Tibbetts murder suspect lived, worked on land linked to GOP fundraiser

Within hours of the news that the man charged with killing Iowa college student Mollie Tibbetts was a Mexican citizen believed to be in the United States illegally, Republican leaders from President Donald Trump to Iowa Gov. Kim Reynolds injected the case into the political debate, blaming lax immigration policies for allowing the man into the community.

Amid such comments, Iowa City correspondent Ryan J. Foley got a tip from two longtime Republican Party sources: The suspect lived on land partly owned by Nicole Schlinger, one of the party’s most prolific national fundraisers, the sources said.

Foley was determined to discover whether that was true. He obtained property records showing Schlinger and her husband owned the farm trailer where Rivera had lived, and her husband was president of the farm. Foley then got confirmation from Schlinger, who had avoided his questions for days.

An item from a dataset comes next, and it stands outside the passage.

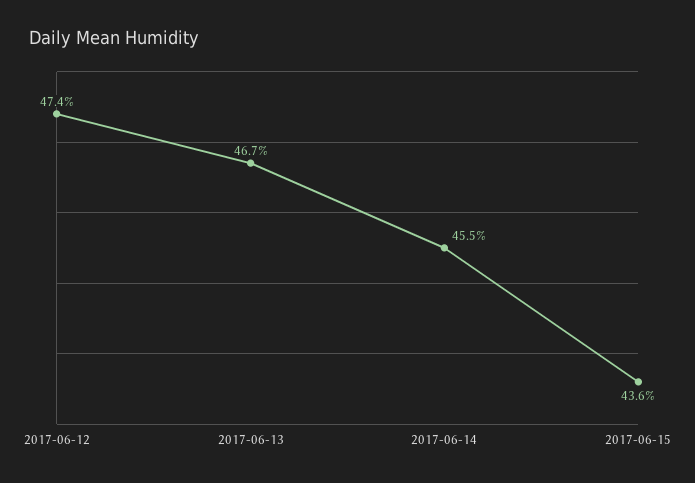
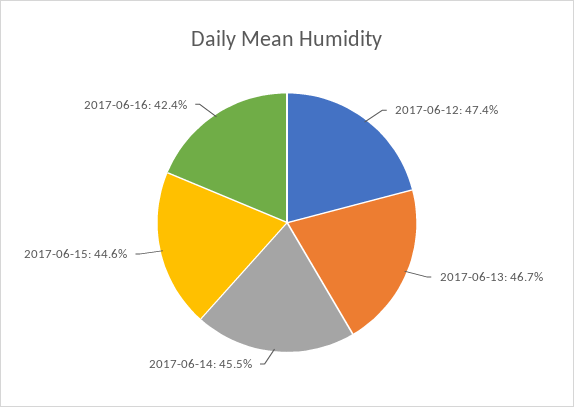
2017-06-15: 43.6 -> 44.6
2017-06-16: none -> 42.4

Further, Schlinger’s fundraising client list included anti-illegal-immigration hard-liners, including Reynolds, Texas Sen. Ted Cruz and even the Stop Sanctuary Cities PAC.

The story was used extensively by Iowa newspapers and was a big online hit, with hundreds of postings and 40,000 Facebook interactions.

For scooping local and national competitors on a high-interest topic even as he reported on spot developments, Ryan Foley wins this week’s Best of the States award.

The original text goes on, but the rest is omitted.